RECORDS SUPPLIED:
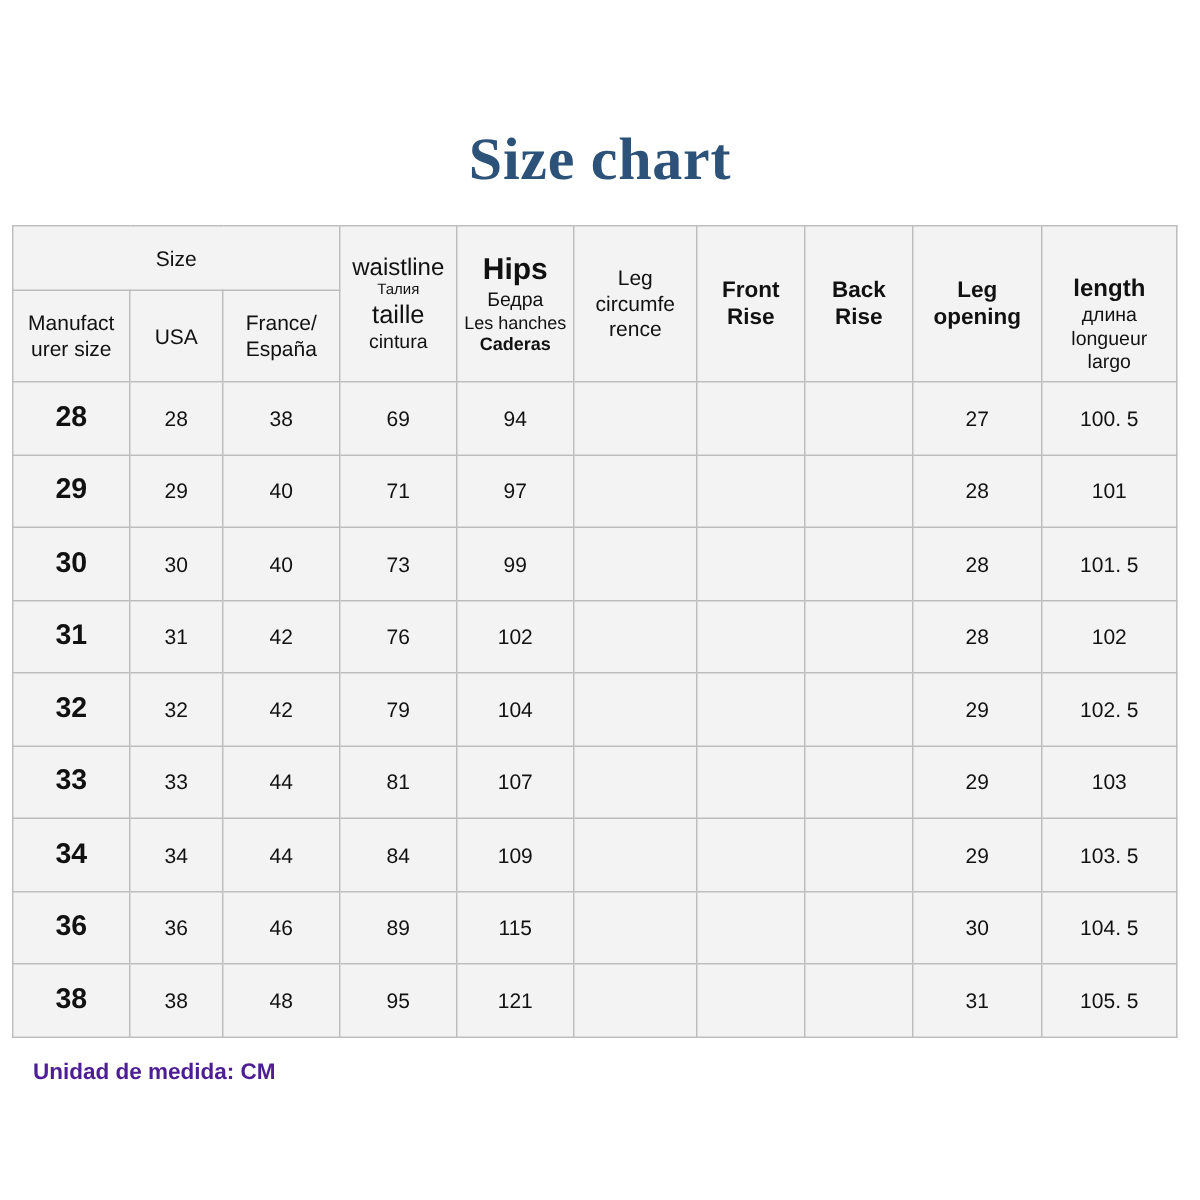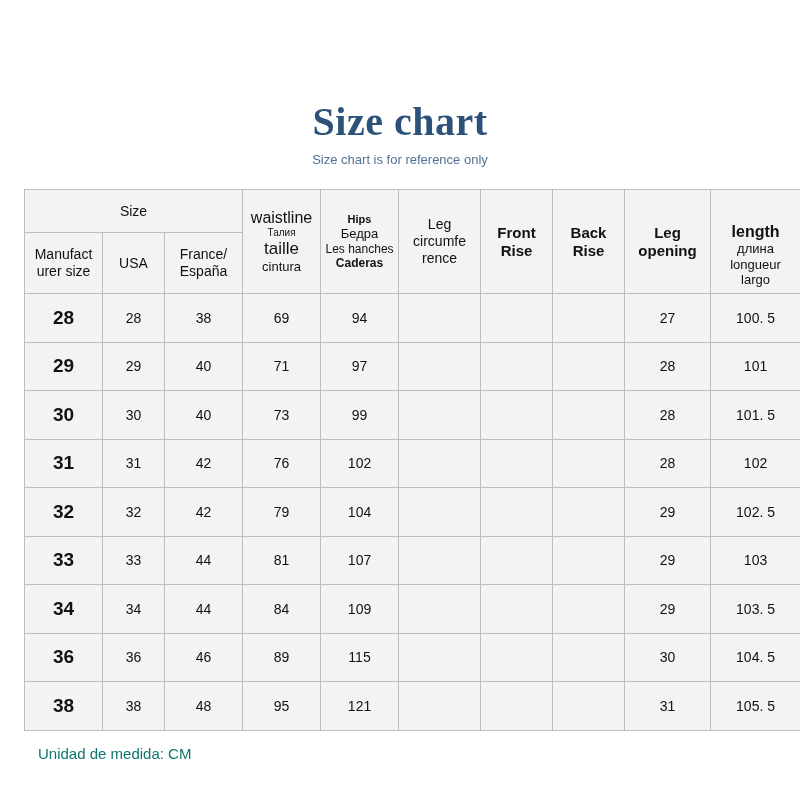--- a/index.html
+++ b/index.html
@@ -12,21 +12,21 @@
     height: 800px;
     font-family: "Liberation Sans", sans-serif;
     color: #1a1a1a;
     position: relative;
     overflow: hidden;
   }
   .page {
     width: 800px;
     height: 800px;
     box-sizing: border-box;
-    padding: 16px;
+    padding: 0;
     display: flex;
     flex-direction: column;
   }
   .title-block {
     text-align: center;
     margin-top: 84px;
   }
   .main-title {
     font-size: 40px;
     font-weight: bold;
@@ -91,42 +91,41 @@
     font-size: 15px;
   }
   .body-row td.size-col {
     font-weight: bold;
     font-size: 19px;
   }
   .footer-note {
     margin-top: 14px;
     padding-left: 22px;
     font-size: 15px;
-    font-weight: normal;
-    color: #0f766e;
+    font-weight: bold;
+    color: #4c1d95;
   }
   .col-mfr { width: 78px; }
   .col-usa { width: 62px; }
   .col-fr  { width: 78px; }
   .col-waist { width: 78px; }
   .col-hips  { width: 78px; }
   .col-legc  { width: 82px; }
   .col-front { width: 72px; }
   .col-back  { width: 72px; }
   .col-legop { width: 86px; }
   .col-len   { width: 90px; }
 </style>
 </head>
 <body>
 
 <div class="page">
 
   <div class="title-block">
     <div class="main-title">Size chart</div>
-    <div class="subtitle">Size chart is for reference only</div>
   </div>
 
   <div class="table-wrap">
     <table class="size-table">
       <colgroup>
         <col class="col-mfr">
           <col class="col-usa">
           <col class="col-fr">
         <col class="col-waist">
           <col class="col-hips">
@@ -139,21 +138,21 @@
       <tbody>
         <tr class="hdr-top">
           <td colspan="3">Size</td>
           <td rowspan="2" class="small-hdr">
             <span class="multiline" style="font-weight:normal;font-size:16px;">waistline</span>
             <span class="multiline" style="font-size:10px;font-weight:normal;">Талия</span>
             <span class="multiline" style="font-size:17px;font-weight:normal;">taille</span>
             <span class="multiline" style="font-size:13px;font-weight:normal;">cintura</span>
           </td>
           <td rowspan="2" class="small-hdr">
-            <span class="multiline" style="font-weight:bold;font-size:11px;">Hips</span>
+            <span class="multiline" style="font-weight:bold;font-size:20px;">Hips</span>
             <span class="multiline" style="font-size:13px;font-weight:normal;">Бедра</span>
             <span class="multiline" style="font-size:12px;font-weight:normal;">Les hanches</span>
             <span class="multiline" style="font-size:12px;font-weight:bold;">Caderas</span>
           </td>
           <td rowspan="2" class="tall-hdr">
             <span class="multiline">Leg</span>
             <span class="multiline">circumfe</span>
             <span class="multiline">rence</span>
           </td>
           <td rowspan="2" class="small-hdr">

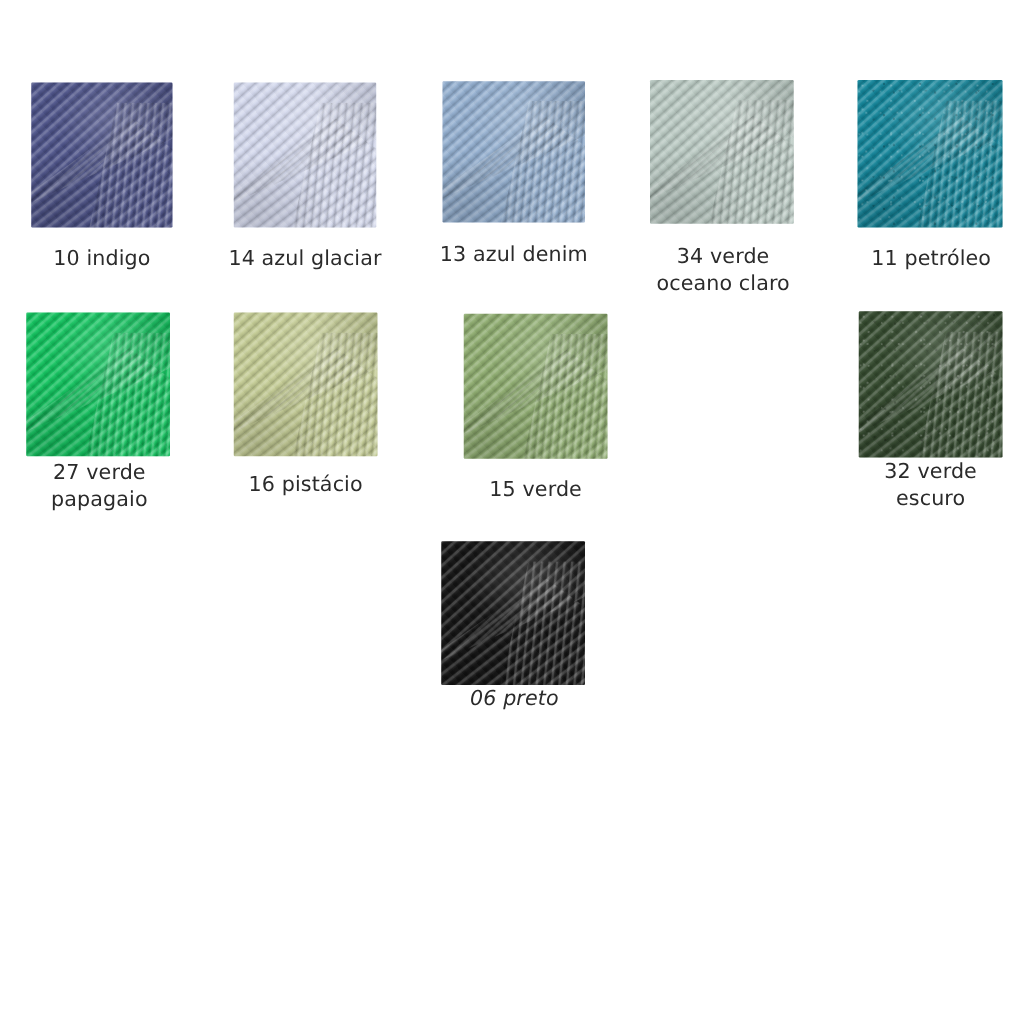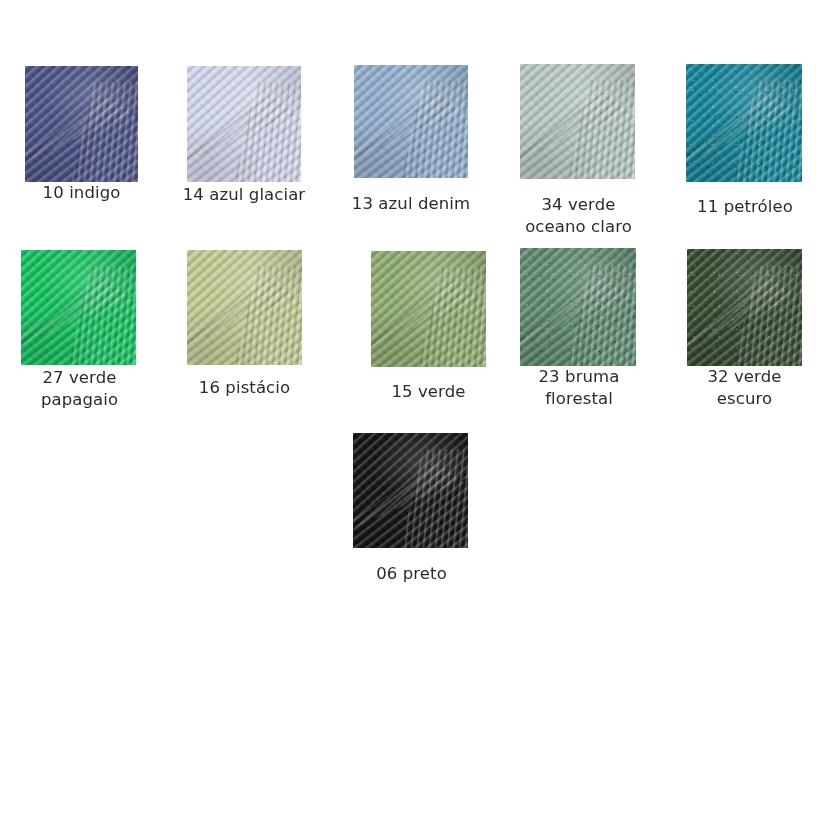--- a/index.html
+++ b/index.html
@@ -134,32 +134,32 @@
 <div id="swatch-grid">
     <div class="color-card" style="left: 0px; top: 66px; width: 163px;">
       <div class="swatch" style="width: 113px; height: 116px; background: rgb(76, 82, 136); margin-left: 25px;">
         <div class="tex tex-a"></div>
         <div class="tex tex-b"></div>
         <div class="tex tex-c"></div>
         <div class="tex tex-d"></div>
         <div class="fleck"></div>
         <div class="sheen"></div>
       </div>
-      <div class="swatch-label" style="width: 163px;">10 indigo</div>
+      <div class="swatch-label" style="margin-top: 14px; width: 163px;">10 indigo</div>
     </div>
     <div class="color-card" style="left: 162px; top: 66px; width: 164px;">
       <div class="swatch" style="width: 114px; height: 116px; background: rgb(212, 217, 238); margin-left: 25px;">
         <div class="tex tex-a"></div>
         <div class="tex tex-b"></div>
         <div class="tex tex-c"></div>
         <div class="tex tex-d"></div>
         <div class="fleck"></div>
         <div class="sheen"></div>
       </div>
-      <div class="swatch-label" style="margin-top: 2px; width: 164px;">14 azul glaciar</div>
+      <div class="swatch-label" style="margin-top: 14px; width: 164px;">14 azul glaciar</div>
     </div>
     <div class="color-card" style="left: 329px; top: 65px; width: 164px;">
       <div class="swatch" style="width: 114px; height: 113px; background: rgb(146, 174, 207); margin-left: 25px;">
         <div class="tex tex-a"></div>
         <div class="tex tex-b"></div>
         <div class="tex tex-c"></div>
         <div class="tex tex-d"></div>
         <div class="fleck"></div>
         <div class="sheen"></div>
       </div>
@@ -215,32 +215,20 @@
       <div class="swatch" style="width: 115px; height: 116px; background: rgb(142, 172, 111); margin-left: 25px;">
         <div class="tex tex-a"></div>
         <div class="tex tex-b"></div>
         <div class="tex tex-c"></div>
         <div class="tex tex-d"></div>
         <div class="fleck"></div>
         <div class="sheen"></div>
       </div>
       <div class="swatch-label" style="margin-top: 14px; width: 165px;">15 verde</div>
     </div>
-    <div class="color-card" style="left: 496px; top: 248px; width: 166px;">
-      <div class="swatch heather" style="width: 116px; height: 118px; background: rgb(94, 138, 112); margin-left: 24px;">
-        <div class="tex tex-a"></div>
-        <div class="tex tex-b"></div>
-        <div class="tex tex-c"></div>
-        <div class="tex tex-d"></div>
-        <div class="fleck"></div>
-        <div class="sheen"></div>
-      </div>
-      <div class="swatch-label" style="margin-top: 0px; width: 166px;">23 bruma
-florestal</div>
-    </div>
     <div class="color-card" style="left: 662px; top: 249px; width: 165px;">
       <div class="swatch heather" style="width: 115px; height: 117px; background: rgb(52, 74, 46); margin-left: 25px;">
         <div class="tex tex-a"></div>
         <div class="tex tex-b"></div>
         <div class="tex tex-c"></div>
         <div class="tex tex-d"></div>
         <div class="fleck"></div>
         <div class="sheen"></div>
       </div>
       <div class="swatch-label" style="margin-top: 0px; width: 165px;">32 verde
@@ -248,15 +236,15 @@
     </div>
     <div class="color-card" style="left: 329px; top: 433px; width: 165px;">
       <div class="swatch" style="width: 115px; height: 115px; background: rgb(19, 19, 19); margin-left: 24px;">
         <div class="tex tex-a"></div>
         <div class="tex tex-b"></div>
         <div class="tex tex-c"></div>
         <div class="tex tex-d"></div>
         <div class="fleck"></div>
         <div class="sheen"></div>
       </div>
-      <div class="swatch-label" style="margin-top: 15px; width: 165px;">06 preto</div>
+      <div class="swatch-label" style="width: 165px; font-style: italic;">06 preto</div>
     </div>
   </div>
 
 </body></html>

HOW TO COMPLETE THIS TASK: Show me each line of the listing above with "indigo" in it.

RESULT:
-      <div class="swatch-label" style="width: 163px;">10 indigo</div>
+      <div class="swatch-label" style="margin-top: 14px; width: 163px;">10 indigo</div>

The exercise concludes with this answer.